Another example of non-fantasy horror would be George R.R. Martin’s story “Sandkings.”  There’s nothing supernatural in it, but it’s definitely horror…  A terrifying, creepy piece.

ALAN: I don’t remember that one. I know I’ve read it, but the details have vanished from my mind. It must be time for me to read it again. I’ll add it to my list…

JANE: Oh!  “Sandkings” is incredibly creepy.

I decided to see if Ellen Datlow, the renowned editor of numerous anthologies of horror,  had anything to add to our definitions.  You’ll see she agrees with both of us on at least a few points!  Here’s what she sent:

“To me, horror is less a distinct genre than a tone that develops from the approach writers take to their material.  It’s the darkness, always the darkness that prevails.  Even when the protagonist survives, the darkness is never left entirely behind.  Things are not ‘ok’ in the world (which is why most of what is today called ‘urban fantasy’ is not horror).

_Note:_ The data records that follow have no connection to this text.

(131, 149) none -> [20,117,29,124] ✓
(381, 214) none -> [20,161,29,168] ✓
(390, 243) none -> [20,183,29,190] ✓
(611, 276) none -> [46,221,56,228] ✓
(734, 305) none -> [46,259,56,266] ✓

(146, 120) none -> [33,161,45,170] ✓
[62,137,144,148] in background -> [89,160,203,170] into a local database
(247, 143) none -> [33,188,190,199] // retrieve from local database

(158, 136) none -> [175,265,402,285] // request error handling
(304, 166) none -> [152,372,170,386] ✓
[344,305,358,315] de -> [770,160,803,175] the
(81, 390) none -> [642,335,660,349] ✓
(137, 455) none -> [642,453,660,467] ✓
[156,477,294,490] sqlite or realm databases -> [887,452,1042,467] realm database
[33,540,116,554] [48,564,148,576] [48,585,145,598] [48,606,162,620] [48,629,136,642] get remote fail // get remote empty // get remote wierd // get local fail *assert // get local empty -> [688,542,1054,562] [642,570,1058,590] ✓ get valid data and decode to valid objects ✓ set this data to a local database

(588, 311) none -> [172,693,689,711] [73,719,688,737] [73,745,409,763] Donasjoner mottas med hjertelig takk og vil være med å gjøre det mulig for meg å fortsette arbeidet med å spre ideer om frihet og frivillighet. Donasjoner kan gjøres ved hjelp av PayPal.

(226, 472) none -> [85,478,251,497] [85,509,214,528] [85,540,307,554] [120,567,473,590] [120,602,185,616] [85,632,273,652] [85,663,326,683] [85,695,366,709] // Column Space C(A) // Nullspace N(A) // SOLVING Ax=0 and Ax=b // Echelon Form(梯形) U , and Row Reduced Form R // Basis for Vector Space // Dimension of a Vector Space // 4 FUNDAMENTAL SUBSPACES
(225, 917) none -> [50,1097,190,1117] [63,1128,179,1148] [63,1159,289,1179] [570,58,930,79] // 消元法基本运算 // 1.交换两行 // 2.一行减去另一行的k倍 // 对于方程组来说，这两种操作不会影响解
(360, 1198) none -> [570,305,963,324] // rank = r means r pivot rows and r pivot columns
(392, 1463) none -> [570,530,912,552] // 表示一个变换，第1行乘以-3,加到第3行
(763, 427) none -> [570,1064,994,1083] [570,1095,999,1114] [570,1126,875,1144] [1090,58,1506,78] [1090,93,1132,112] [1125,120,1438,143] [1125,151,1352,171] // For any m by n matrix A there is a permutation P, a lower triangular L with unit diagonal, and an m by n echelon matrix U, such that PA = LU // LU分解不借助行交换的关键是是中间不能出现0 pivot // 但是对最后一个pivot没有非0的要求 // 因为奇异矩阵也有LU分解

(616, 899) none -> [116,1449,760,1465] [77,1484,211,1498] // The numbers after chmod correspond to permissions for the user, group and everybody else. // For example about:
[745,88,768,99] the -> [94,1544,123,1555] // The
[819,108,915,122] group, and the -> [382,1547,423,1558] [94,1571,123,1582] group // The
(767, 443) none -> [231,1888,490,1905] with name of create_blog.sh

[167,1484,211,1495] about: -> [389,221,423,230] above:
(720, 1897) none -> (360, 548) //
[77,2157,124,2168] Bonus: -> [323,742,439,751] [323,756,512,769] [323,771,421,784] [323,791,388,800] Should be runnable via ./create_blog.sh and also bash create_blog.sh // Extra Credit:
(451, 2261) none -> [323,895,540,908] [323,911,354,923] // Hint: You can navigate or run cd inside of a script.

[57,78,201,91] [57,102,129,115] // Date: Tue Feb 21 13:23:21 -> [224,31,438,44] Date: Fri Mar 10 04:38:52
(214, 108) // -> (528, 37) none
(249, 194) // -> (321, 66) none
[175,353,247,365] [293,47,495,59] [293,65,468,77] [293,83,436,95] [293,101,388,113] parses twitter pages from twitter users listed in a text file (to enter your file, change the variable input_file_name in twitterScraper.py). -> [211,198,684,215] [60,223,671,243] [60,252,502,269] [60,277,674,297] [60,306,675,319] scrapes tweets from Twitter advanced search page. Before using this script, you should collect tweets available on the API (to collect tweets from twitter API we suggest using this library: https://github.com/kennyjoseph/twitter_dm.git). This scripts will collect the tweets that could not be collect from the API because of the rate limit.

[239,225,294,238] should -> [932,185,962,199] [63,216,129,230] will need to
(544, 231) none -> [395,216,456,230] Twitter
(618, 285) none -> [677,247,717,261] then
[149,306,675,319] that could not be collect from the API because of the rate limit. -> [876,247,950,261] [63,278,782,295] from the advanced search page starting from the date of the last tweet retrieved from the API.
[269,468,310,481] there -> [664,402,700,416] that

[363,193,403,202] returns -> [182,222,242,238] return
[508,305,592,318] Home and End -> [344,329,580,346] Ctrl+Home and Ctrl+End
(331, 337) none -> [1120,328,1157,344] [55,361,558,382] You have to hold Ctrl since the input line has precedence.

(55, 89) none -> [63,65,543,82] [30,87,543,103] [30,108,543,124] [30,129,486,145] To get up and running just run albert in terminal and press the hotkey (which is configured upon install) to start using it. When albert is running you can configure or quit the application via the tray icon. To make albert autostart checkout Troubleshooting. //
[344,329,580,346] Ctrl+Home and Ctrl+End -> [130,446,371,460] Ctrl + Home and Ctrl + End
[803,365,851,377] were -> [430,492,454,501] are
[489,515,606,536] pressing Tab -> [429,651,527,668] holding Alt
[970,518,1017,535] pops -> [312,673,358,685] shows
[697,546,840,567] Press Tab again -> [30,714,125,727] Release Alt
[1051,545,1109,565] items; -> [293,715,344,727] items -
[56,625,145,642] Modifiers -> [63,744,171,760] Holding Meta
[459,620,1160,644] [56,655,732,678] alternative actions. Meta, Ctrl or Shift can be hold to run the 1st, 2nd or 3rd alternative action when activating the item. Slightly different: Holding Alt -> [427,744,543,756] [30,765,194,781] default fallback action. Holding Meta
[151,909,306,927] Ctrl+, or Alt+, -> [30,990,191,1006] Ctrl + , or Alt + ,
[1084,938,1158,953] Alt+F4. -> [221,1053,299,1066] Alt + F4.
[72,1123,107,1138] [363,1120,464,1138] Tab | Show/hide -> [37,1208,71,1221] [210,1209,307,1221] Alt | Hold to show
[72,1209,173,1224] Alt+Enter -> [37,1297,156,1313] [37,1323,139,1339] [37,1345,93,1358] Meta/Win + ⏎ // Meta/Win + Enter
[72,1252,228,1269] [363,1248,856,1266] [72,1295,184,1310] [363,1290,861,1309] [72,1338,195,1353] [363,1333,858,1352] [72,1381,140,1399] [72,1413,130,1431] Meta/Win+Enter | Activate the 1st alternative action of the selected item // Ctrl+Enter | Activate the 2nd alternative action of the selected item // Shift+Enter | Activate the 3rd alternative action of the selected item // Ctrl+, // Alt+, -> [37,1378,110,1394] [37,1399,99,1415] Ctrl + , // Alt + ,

“There are several different subsets of horror: supernatural horror, psychological horror, SF horror (Alien, The Fly – story and movie adaptations – The Thing are good examples of this).”

ALAN: Stephen King is often thought of as the archetypal author of horror, but actually I think he’s written very little of it. It just so happens that he made his initial reputation with the genre. Salem’s Lot (vampires terrorise a small town) is probably his very best pure horror novel, with It (a supernatural killer clown terrorises a small town) running it a close second. Christine (a haunted car)  is also a special favourite of mine, though others don’t seem to agree with me. Most of King’s work is actually fairly straightforward science fiction and/or fantasy. But the reviewers stuck the horror label on him very early in his career and he’s never been able to shake it off. Not that it’s done his career any harm at all…

JANE: I haven’t read a lot of Stephen King because he does his job very well – he scares me, makes me uneasy, in general evokes that “darkness” to perfection.  I know many people don’t consider his novel The Shining horror, but let me tell you,  to a writer, that level of writer’s block would be a truly horrific situation.  “All work and no play…”

ALAN: Actually I always thought of The Shining as a good example of what we were discussing last time – something that combines elements of different genres and yet remains uniquely its own self because it doesn’t slot neatly into a category. It’s got telepathy (SF, sort of), it’s got ghosts (fantasy/supernatural), and, of course, it’s got the dark terror that belongs to the horror genre.

JANE: Good point!

If I do read Horror, I like those stories that expand on folklore or mythology in an intelligent fashion.  I’m also a sucker for a good “haunted house” tale or for when old gods come calling with an agenda of all their own.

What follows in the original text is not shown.